Bhubaneswar, April 2 (LocalWire): Killing effect of heat “kicks in” when mercury crosses 36.2°C, shows a recent study carried out in the Odisha capital, emphasizing the need for a city-wise temperature threshold to develop customized warning systems.
The study, based on the rise in temperatures and death rates between 2007 and 2014, also showed that the fatalities escalate when it soars beyond 40.5°C.

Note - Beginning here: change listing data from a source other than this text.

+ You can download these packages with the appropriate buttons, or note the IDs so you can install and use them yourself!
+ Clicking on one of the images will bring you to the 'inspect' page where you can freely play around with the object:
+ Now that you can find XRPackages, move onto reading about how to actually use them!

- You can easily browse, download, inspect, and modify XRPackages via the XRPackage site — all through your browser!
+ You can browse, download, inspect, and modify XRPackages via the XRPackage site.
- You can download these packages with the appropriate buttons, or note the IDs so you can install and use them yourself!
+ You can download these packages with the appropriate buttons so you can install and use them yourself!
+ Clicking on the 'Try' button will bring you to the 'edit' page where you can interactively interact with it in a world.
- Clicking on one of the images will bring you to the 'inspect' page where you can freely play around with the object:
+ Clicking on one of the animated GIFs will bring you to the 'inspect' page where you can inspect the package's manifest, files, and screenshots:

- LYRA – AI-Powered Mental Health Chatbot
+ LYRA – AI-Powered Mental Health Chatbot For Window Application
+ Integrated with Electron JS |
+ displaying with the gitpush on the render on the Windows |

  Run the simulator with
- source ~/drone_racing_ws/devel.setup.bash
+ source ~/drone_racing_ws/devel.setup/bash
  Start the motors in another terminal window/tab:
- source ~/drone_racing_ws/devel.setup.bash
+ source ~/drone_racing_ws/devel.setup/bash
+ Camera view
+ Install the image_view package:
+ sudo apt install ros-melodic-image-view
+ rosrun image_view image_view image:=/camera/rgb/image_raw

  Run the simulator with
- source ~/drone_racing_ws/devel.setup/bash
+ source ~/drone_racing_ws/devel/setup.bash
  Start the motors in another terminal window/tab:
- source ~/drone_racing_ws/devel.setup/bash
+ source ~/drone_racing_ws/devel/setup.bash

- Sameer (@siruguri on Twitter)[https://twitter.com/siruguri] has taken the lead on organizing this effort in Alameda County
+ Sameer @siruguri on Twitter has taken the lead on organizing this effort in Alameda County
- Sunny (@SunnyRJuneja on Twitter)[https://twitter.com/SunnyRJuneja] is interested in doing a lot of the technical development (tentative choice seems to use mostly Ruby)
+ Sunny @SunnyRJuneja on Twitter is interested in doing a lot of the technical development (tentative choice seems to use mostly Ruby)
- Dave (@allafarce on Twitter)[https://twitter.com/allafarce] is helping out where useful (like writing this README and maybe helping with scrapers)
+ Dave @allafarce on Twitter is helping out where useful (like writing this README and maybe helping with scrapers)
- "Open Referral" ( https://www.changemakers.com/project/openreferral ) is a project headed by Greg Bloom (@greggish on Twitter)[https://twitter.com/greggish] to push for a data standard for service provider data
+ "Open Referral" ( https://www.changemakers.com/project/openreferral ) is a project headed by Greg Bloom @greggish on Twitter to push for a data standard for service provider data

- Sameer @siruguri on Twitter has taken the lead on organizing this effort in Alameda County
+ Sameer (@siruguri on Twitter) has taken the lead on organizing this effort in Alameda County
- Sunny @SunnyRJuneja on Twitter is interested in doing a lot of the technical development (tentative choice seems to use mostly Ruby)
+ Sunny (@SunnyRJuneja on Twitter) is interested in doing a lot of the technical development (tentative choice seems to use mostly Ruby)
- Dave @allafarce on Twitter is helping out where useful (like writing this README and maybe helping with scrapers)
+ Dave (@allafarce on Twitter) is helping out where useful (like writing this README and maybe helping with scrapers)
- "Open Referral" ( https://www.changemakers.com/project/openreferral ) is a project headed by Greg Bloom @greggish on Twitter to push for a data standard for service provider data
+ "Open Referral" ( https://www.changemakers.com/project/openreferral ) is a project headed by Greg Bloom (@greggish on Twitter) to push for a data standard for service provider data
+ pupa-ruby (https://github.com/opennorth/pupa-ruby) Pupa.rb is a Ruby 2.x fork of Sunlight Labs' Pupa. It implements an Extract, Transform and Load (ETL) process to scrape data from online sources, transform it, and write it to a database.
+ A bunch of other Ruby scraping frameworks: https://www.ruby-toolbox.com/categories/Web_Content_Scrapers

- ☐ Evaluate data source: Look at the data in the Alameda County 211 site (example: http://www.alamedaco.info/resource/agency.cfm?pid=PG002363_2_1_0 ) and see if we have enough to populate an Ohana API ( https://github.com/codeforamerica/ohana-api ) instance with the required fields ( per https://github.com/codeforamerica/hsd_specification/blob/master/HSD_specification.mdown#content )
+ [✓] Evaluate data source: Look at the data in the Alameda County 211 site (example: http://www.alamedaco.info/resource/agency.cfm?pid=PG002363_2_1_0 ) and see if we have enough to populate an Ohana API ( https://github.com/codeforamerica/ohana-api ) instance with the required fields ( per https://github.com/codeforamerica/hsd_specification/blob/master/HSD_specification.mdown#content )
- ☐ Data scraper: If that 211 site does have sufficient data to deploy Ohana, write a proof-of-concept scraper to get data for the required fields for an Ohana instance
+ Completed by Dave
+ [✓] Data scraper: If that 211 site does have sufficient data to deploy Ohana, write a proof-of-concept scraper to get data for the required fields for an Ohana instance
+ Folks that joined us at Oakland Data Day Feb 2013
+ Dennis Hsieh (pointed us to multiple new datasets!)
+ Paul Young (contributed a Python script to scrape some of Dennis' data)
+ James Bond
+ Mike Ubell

The research was carried out by a team from the Public Health Foundation of India, the School of Public Health, the Kalinga Institute of Industrial Technology, the Bhubaneshwar centre of the Indian Council of Medical Research and the University of Nottingham in the UK.
“Apart from developing temperature mortality thresholds for different cities, we have also suggested using the traffic-light-like graded method in heat warning advisories,” the Indian Express quoted Ambrish Dutta of PHFI and lead author of the study, as saying.
Co-author and PHFI member Lipika Nanda said that the NDMA has already started asking states to get city-specific temperature thresholds.
“People die at a higher rate on hotter days than on relatively cooler days in summer,” showed the study.
It also showed that a fatal temperature for one region may be normal for other. For instance, heat tolerance level of a Bhubaneshwar resident would be different from the one living in Nagpur.